▸ HOW TO COMPLETE THIS TASK:
Please return only the lines from the one showing "text: थनगरालिका-५,सिन्धुपाल्चोक ->" to the end of the entries, keeping both ends and dropping every picture.

--- ENTRIES PROVIDED Enclosed Below ---

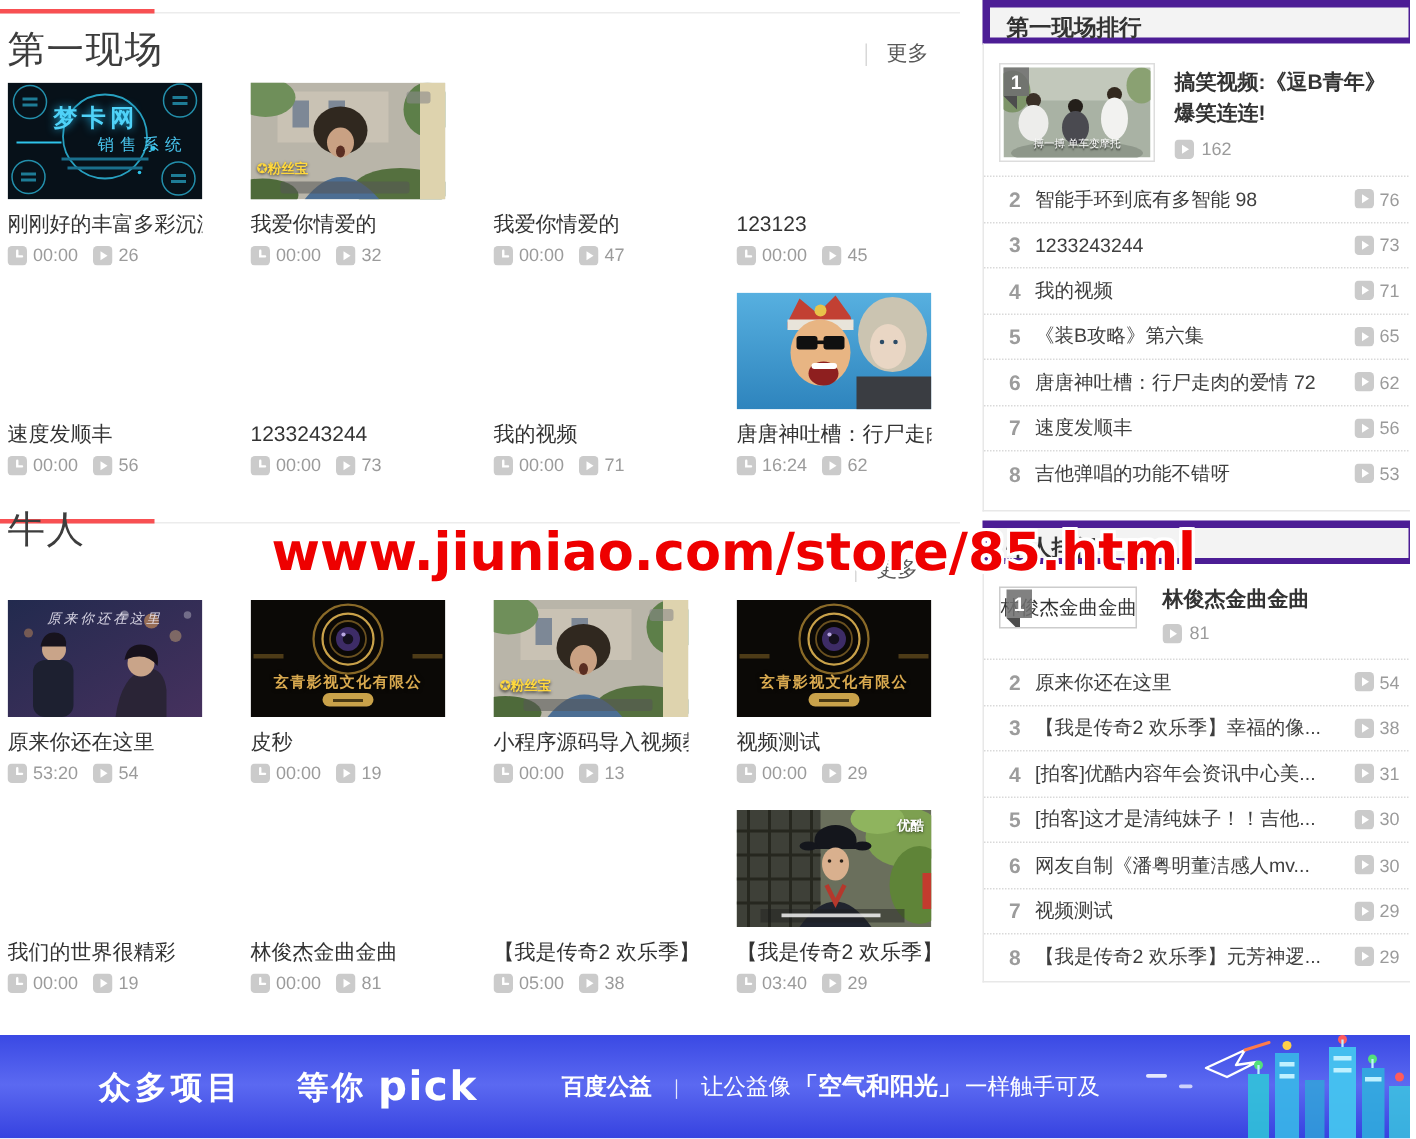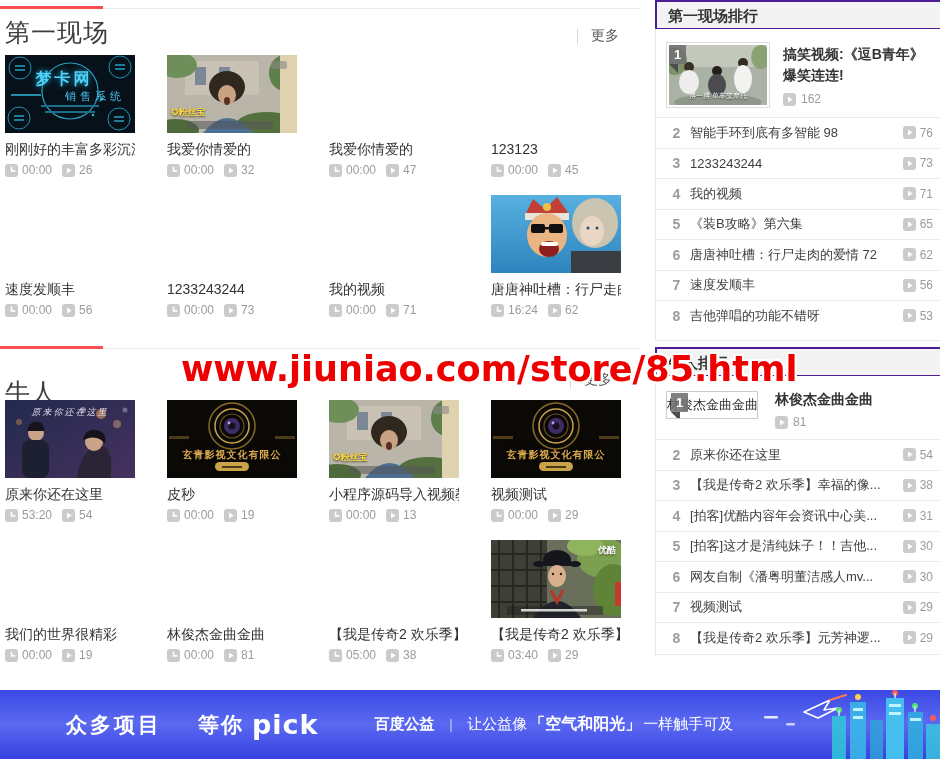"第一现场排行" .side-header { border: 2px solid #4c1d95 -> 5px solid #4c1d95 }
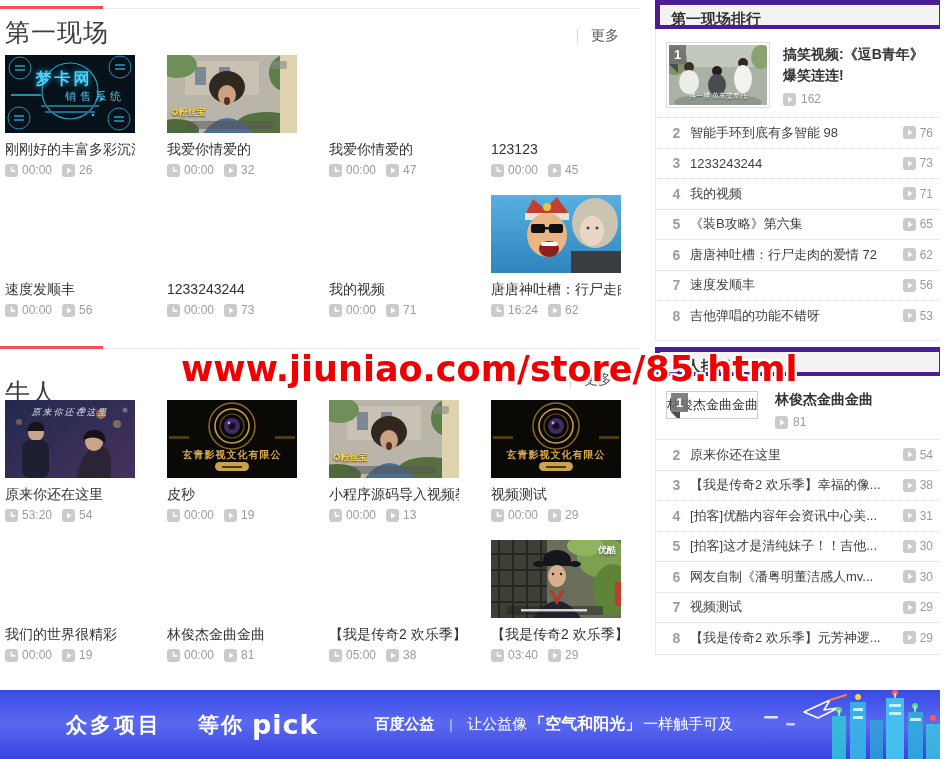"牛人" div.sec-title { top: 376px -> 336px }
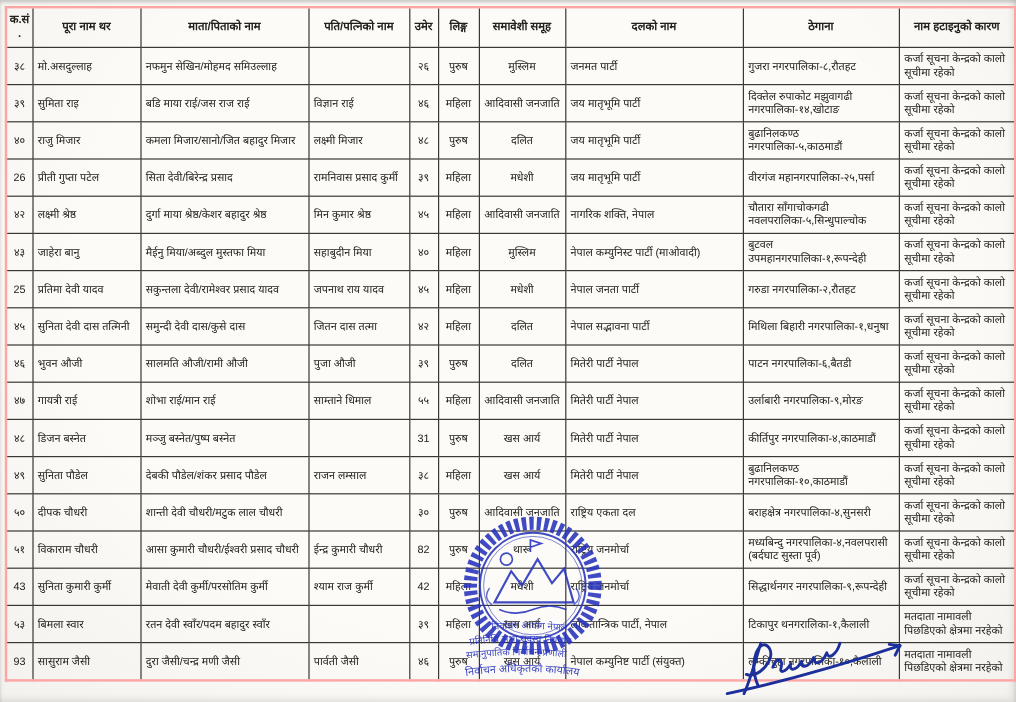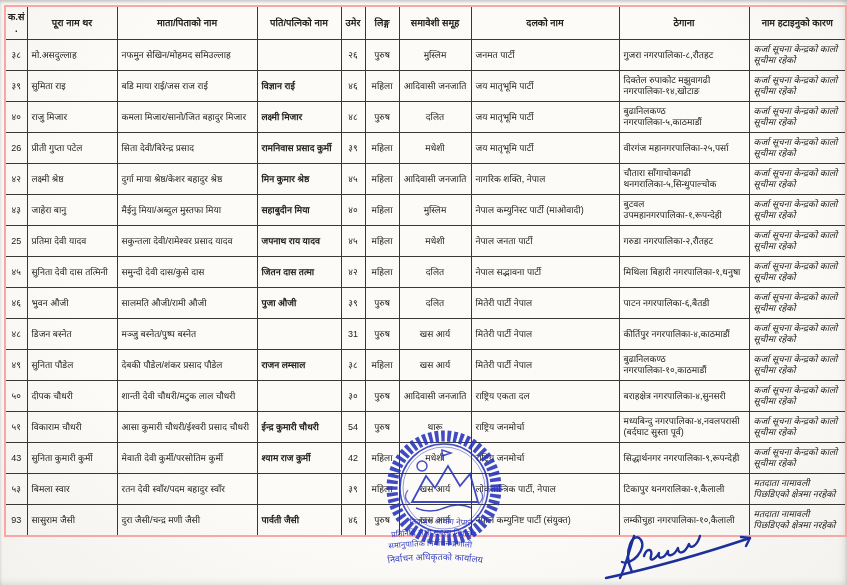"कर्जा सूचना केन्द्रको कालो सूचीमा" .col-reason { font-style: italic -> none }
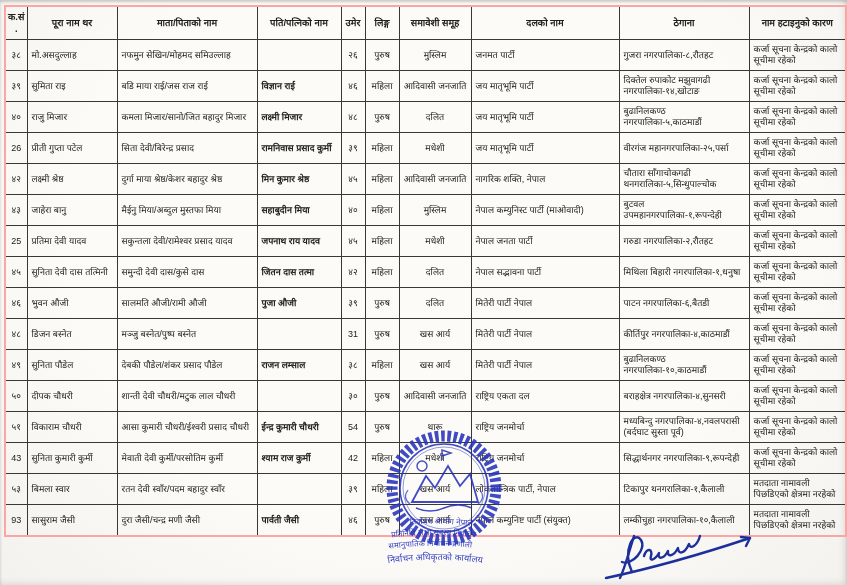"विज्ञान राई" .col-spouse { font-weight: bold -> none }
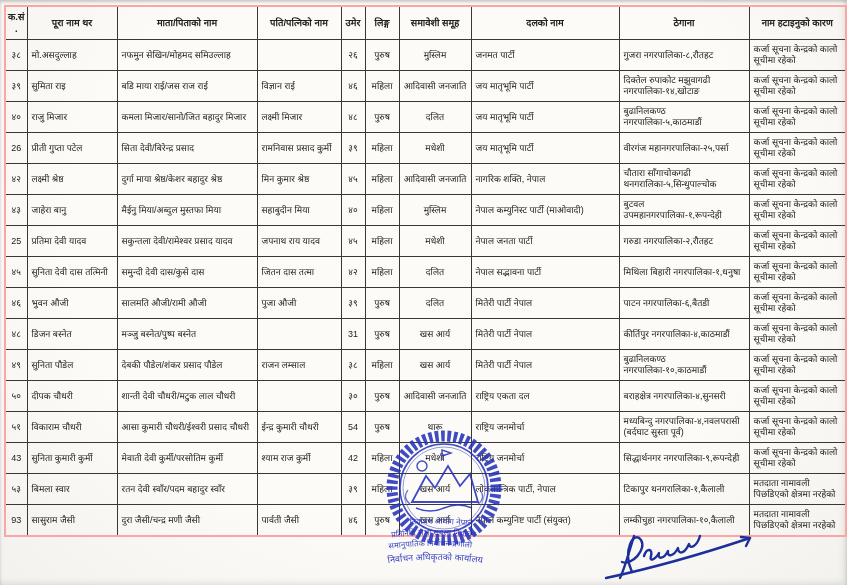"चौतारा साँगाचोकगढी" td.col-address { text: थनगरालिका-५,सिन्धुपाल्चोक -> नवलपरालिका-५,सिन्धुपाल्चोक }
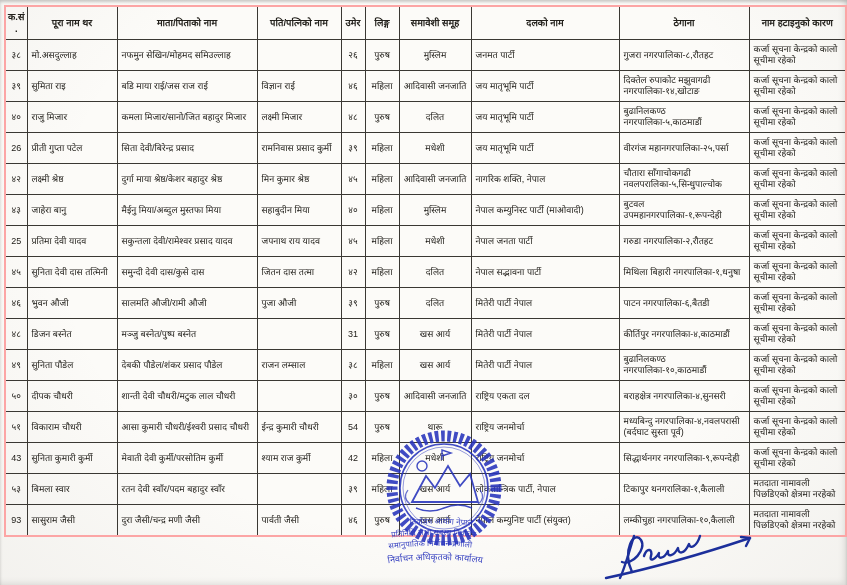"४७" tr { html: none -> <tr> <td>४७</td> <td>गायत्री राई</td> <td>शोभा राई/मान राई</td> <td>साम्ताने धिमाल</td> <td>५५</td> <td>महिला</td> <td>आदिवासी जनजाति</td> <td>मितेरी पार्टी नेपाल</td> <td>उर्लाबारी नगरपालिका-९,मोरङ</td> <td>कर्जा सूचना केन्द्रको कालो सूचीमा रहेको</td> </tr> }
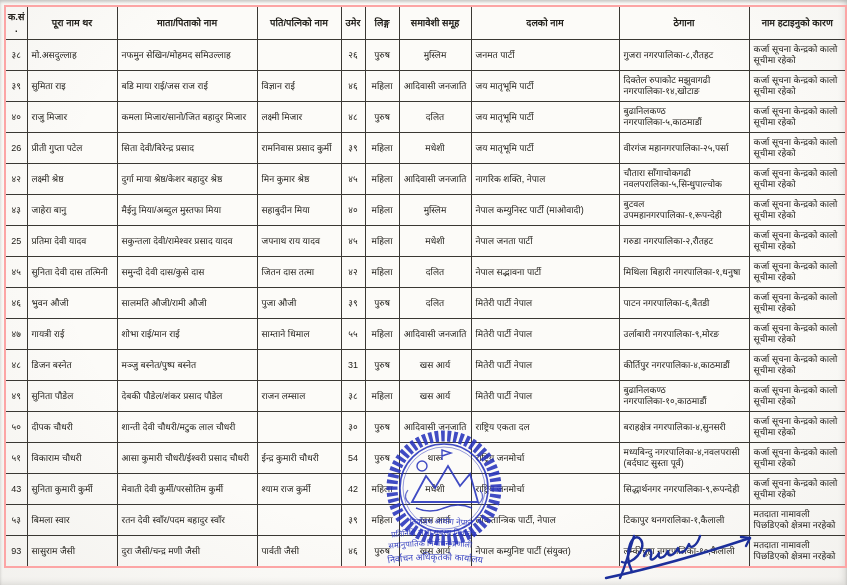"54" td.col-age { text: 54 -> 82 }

--- End of Enclosed ENTRIES PROVIDED ---

▸ RESPONSE AREA:
"चौतारा साँगाचोकगढी" td.col-address { text: थनगरालिका-५,सिन्धुपाल्चोक -> नवलपरालिका-५,सिन्धुपाल्चोक }
"४७" tr { html: none -> <tr> <td>४७</td> <td>गायत्री राई</td> <td>शोभा राई/मान राई</td> <td>साम्ताने धिमाल</td> <td>५५</td> <td>महिला</td> <td>आदिवासी जनजाति</td> <td>मितेरी पार्टी नेपाल</td> <td>उर्लाबारी नगरपालिका-९,मोरङ</td> <td>कर्जा सूचना केन्द्रको कालो सूचीमा रहेको</td> </tr> }
"54" td.col-age { text: 54 -> 82 }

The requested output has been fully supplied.